──────── Data for processing ────────

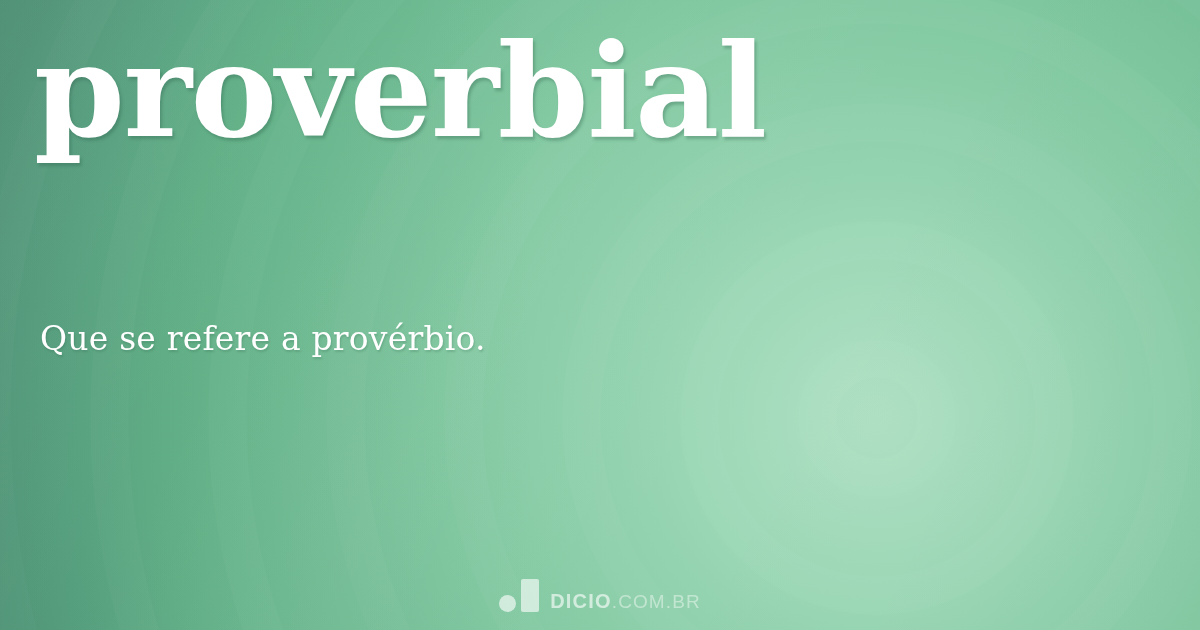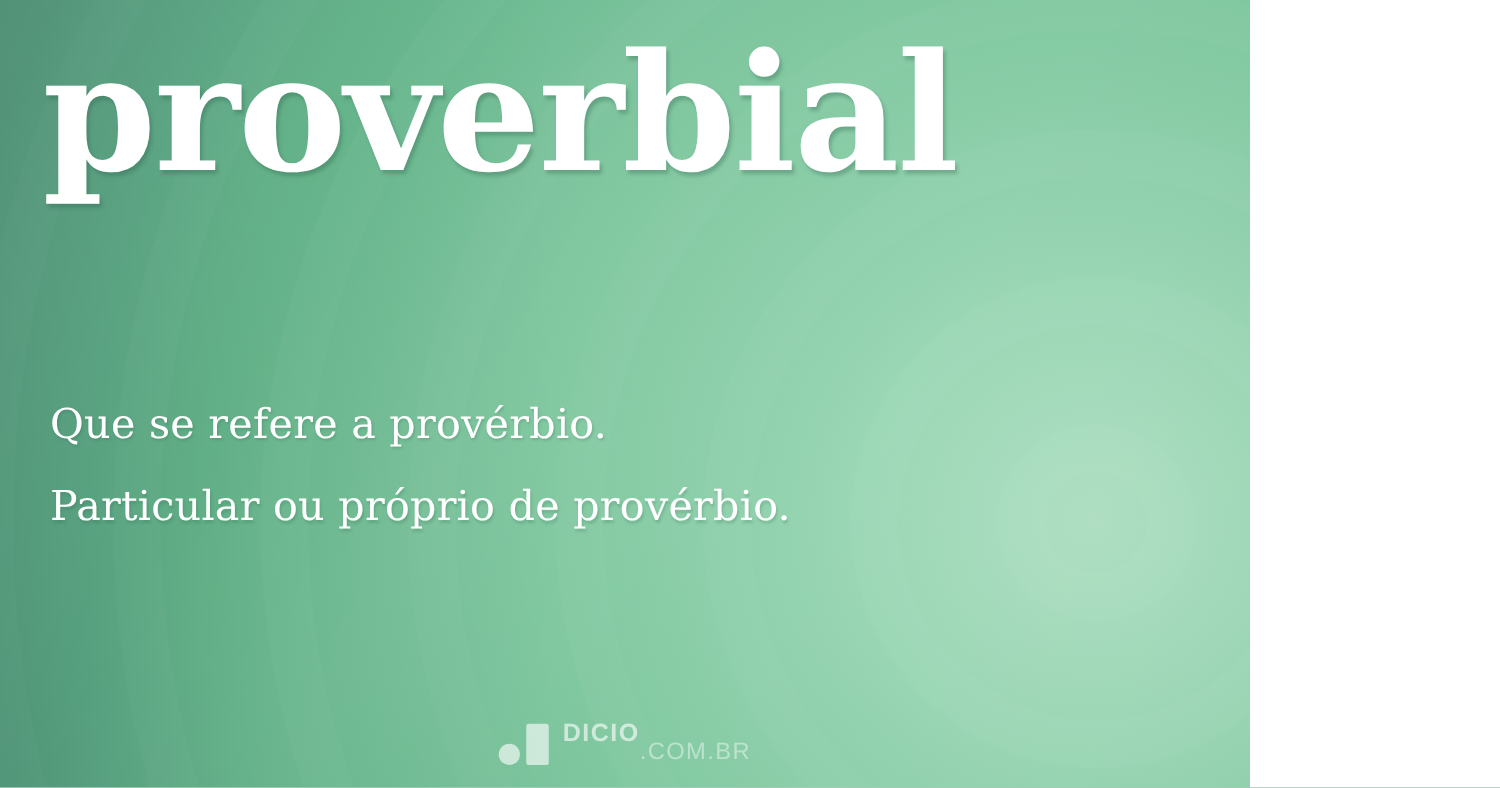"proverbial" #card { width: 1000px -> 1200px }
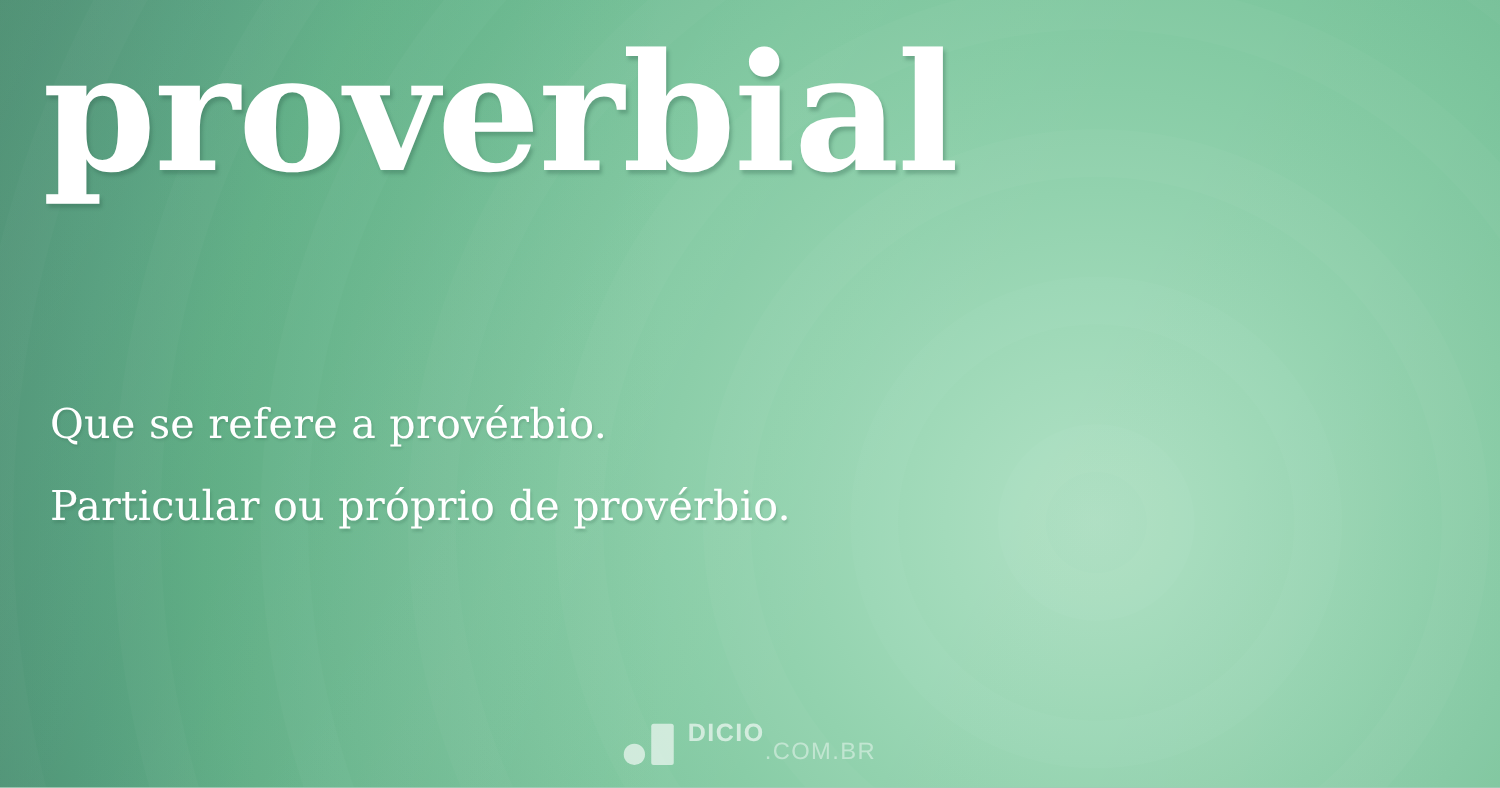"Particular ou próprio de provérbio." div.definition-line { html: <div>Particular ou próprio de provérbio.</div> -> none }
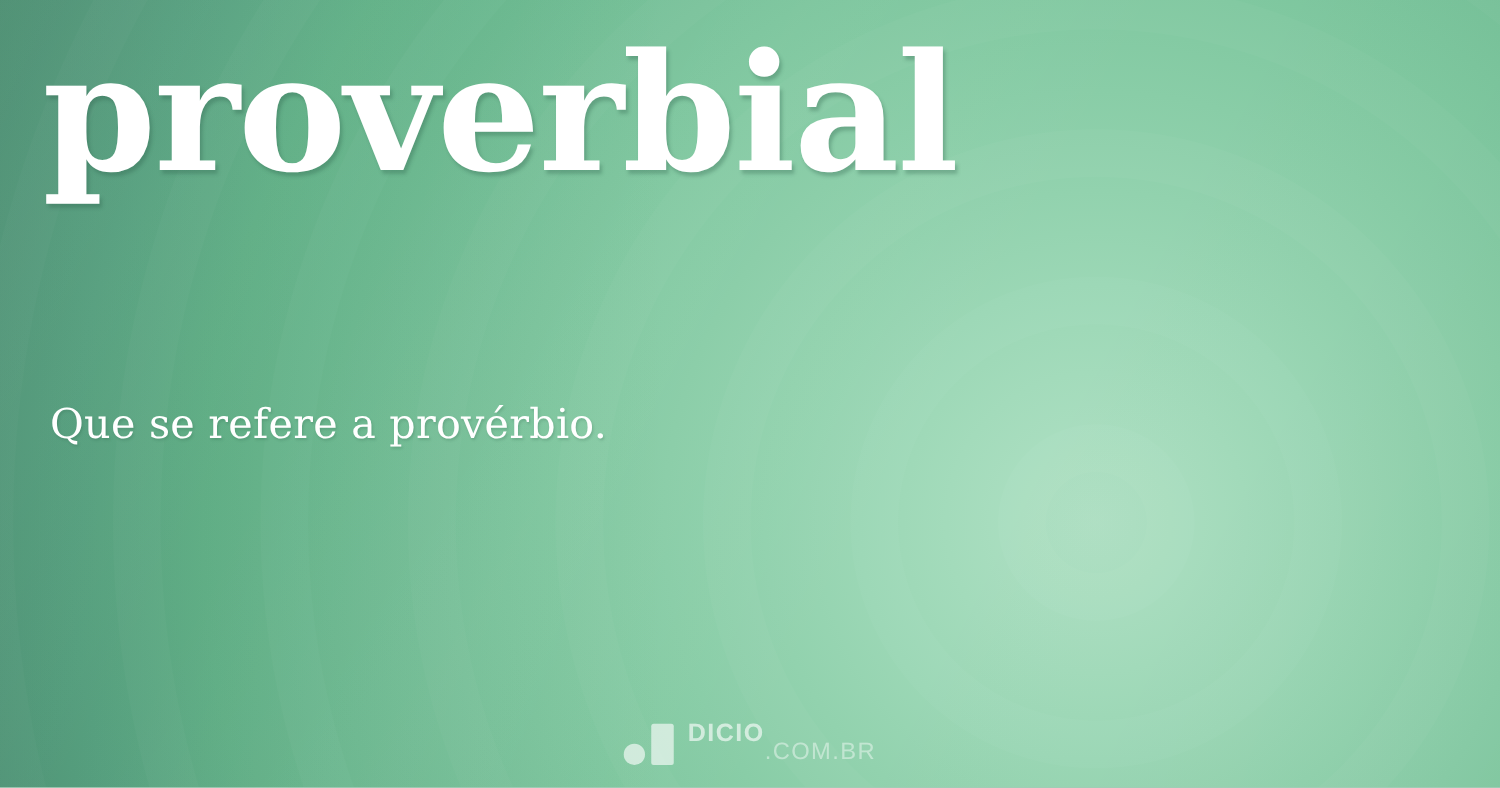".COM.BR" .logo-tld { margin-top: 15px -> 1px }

────────
──────── Data for processing ────────

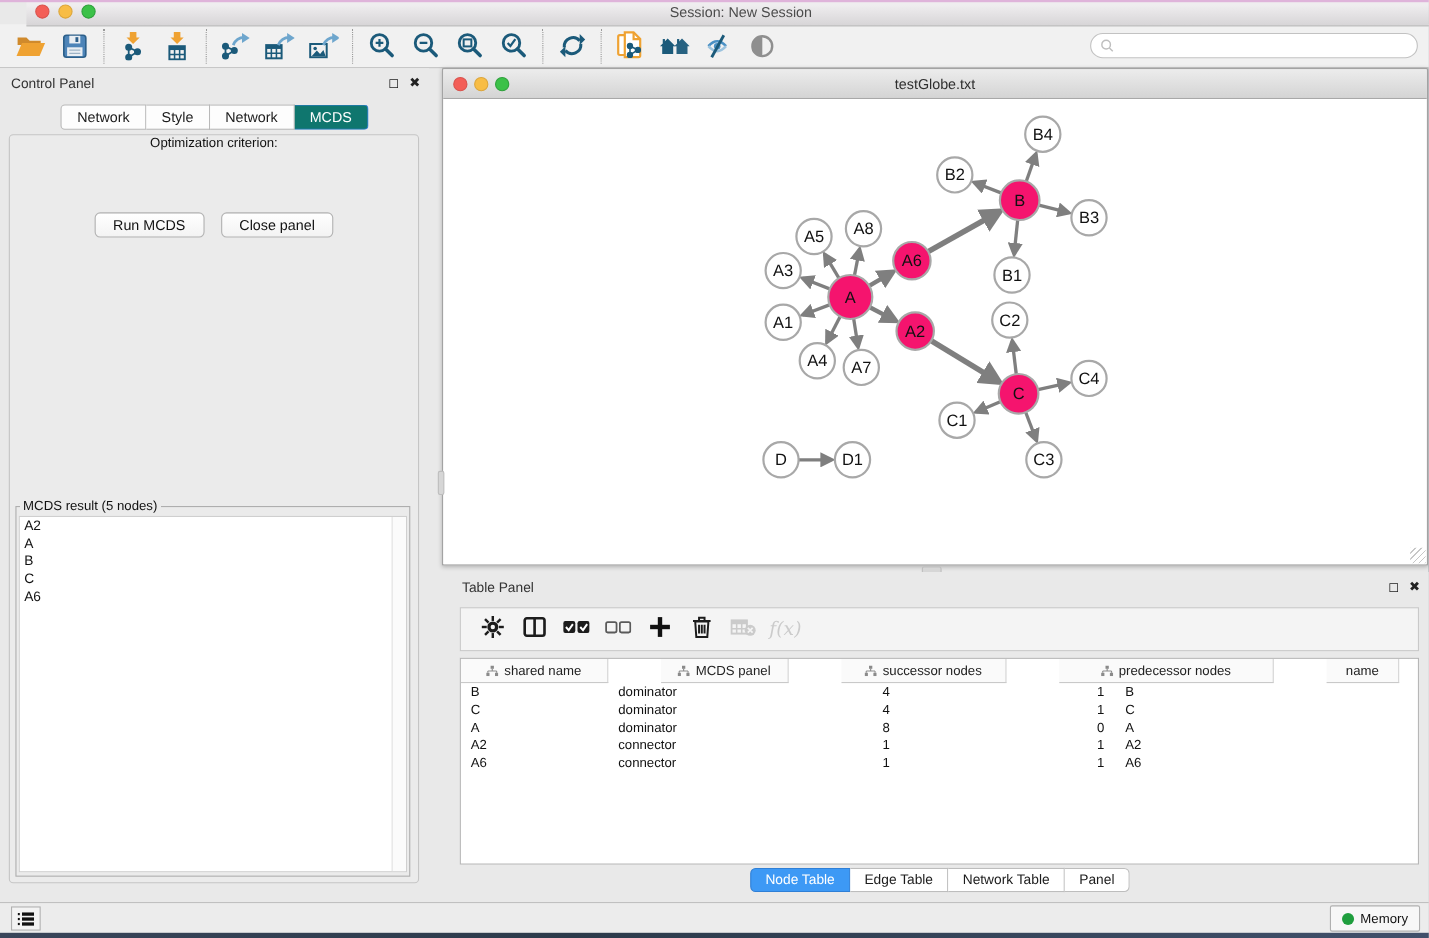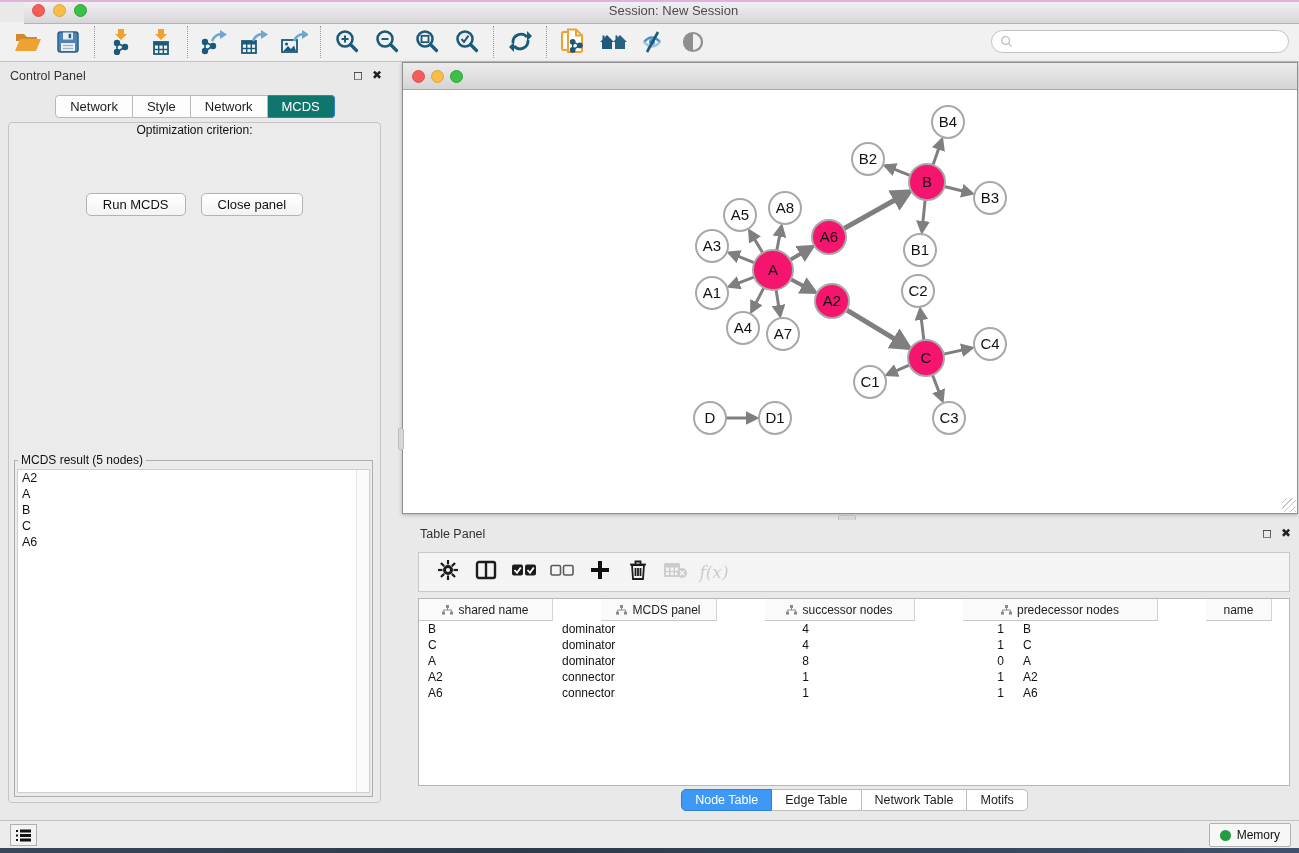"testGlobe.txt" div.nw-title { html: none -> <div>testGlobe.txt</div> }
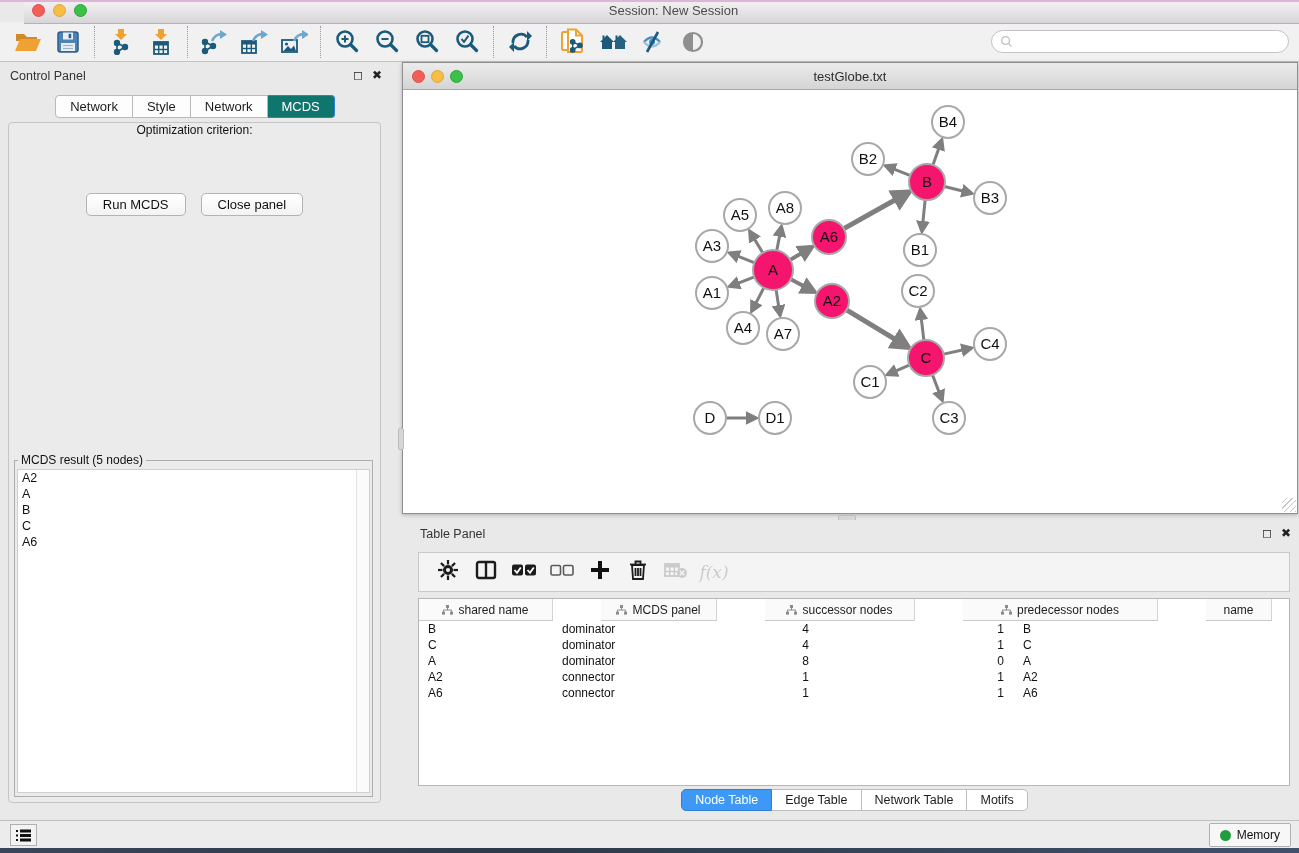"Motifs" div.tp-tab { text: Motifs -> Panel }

────────

= Your goal =
Only the lines of the listing above from the one with "width: 1000px ->" through the one with "margin-top: 15px ->" should be output, exactly, with both ends kept and pictures left out.

= Answer =
"proverbial" #card { width: 1000px -> 1200px }
"Particular ou próprio de provérbio." div.definition-line { html: <div>Particular ou próprio de provérbio.</div> -> none }
".COM.BR" .logo-tld { margin-top: 15px -> 1px }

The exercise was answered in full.